Answer: your lady is exhibiting early signs of dominant-play. If you’re cool with being a submissive, then roll with it, but if not, counter her kinky by wrapping a hoagie in a pair of boxer shorts and asking her to eat it. Tell her you saw it in, “Porky’s III: Raw at the Ball.”

My husband and I share our home with two lovely cats, a male and female who were both "fixed" by the animal shelter we adopted them from. (I have heard that you are neutered yourself, so maybe you will be especially sympathetic.) [Not true. This rumor is the sick product of a crazy society. --Ray] The problem is that our cats are constantly getting their bone on even though they have no gonads. They've started doing it on our bed, sometimes while we are in it, and their favorite thing to do is to wait until they hear us coming home and then begin to nail each other right in front of the door, so that we trip over their lovemaking. We are often awakened at night by the sound of our male, Tron, hollering for our female, Jamma Camma, at the top of his lungs in an incredibly annoying, insistent, "MEOWMEOWMEOWMEOW" until she finally assumes the position and they get their slam on for a few seconds.

We have tried having a heart-to-heart with them, to let them know that sex is a beautiful thing but that they need to keep it private and not do it in front of the door or in the middle of the living room when we have company over.
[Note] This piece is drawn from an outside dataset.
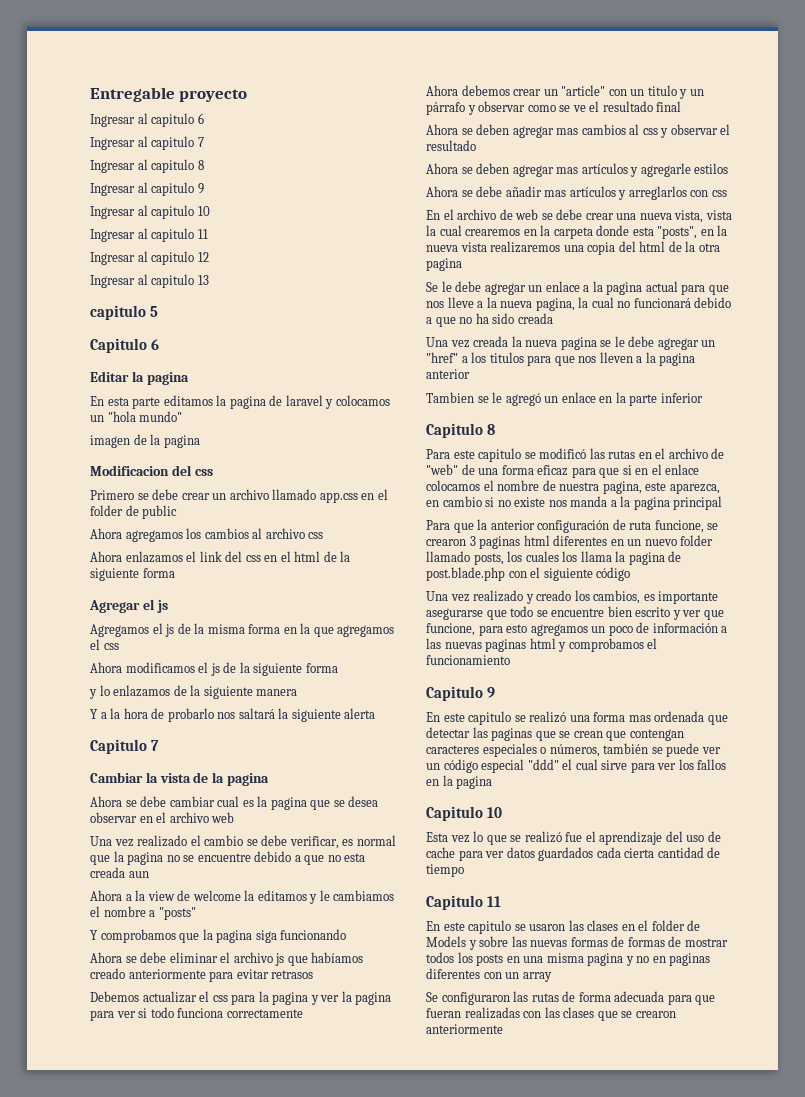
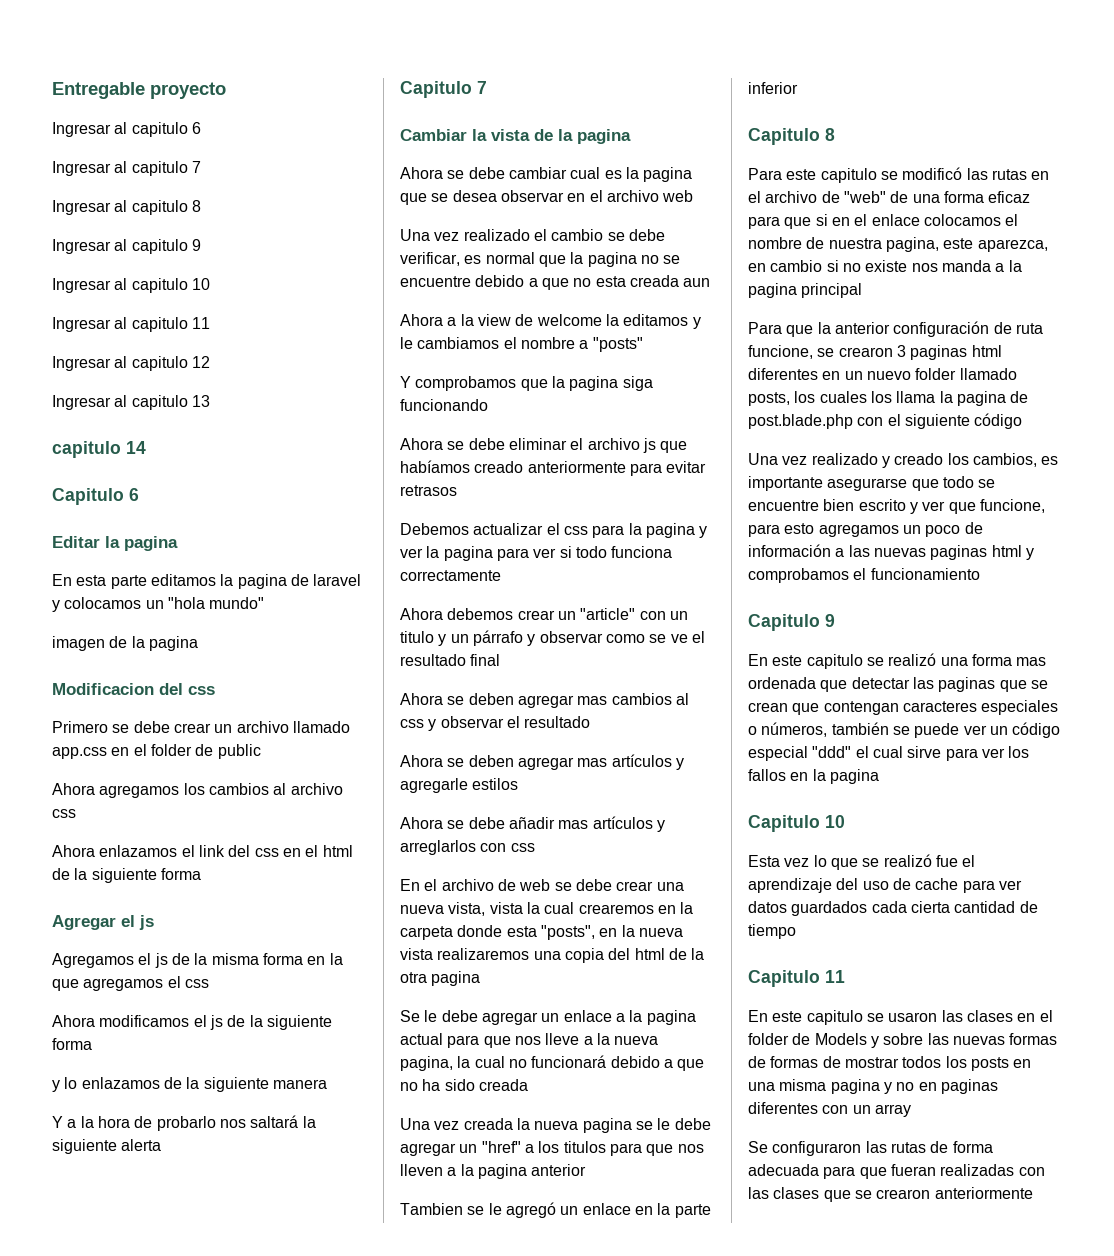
- capitulo 5
+ capitulo 14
What else can we do to instill a little more modesty in their lives?
—Modest in Mukilteo, WA

Dear Modest,

I guess your cats disagree about where sex belongs. They sound kind of New-Agey. Not everyone has the same morals, you know. A lot of times people who grew up in Santa Cruz have way crazier ideas about what it means to act nice at home. You ain’t from California, but you know about Santa Cruz, right? It’s one of those beach towns where the cops drive black and white ’68 Beetles and care about who Wavy Gravy is. It’s like, the chicks seem kind of hot—in a loose, homemade sarong kind of way—but real quick you discover that they go ass-bat crazy if someone gets started on the topic of antibiotics or Ghostbusters (chicks from this town are WAY uppity about having never seen Ghostbusters, like it was some kind of intellectual bragging point).

In sum, send your cats back to Santa Cruz, where they can bang in the middle of a vacant lot, six feet behind a dude who is standing there drinking a beer by himself, in the full afternoon sun. In Santa Cruz, no one would even bother to take a picture of this.

* A Gentle Reminder (“Disclaimer”): This is advice from a cartoon cat, and should not be taken seriously. We are not responsible for anything you do based on what Ray says, or otherwise. Do not commit suicide or otherwise interrupt the lives of others. Continue on with your life as though you had never read this column. Erase your browser history. Not for readers under 18 years of age.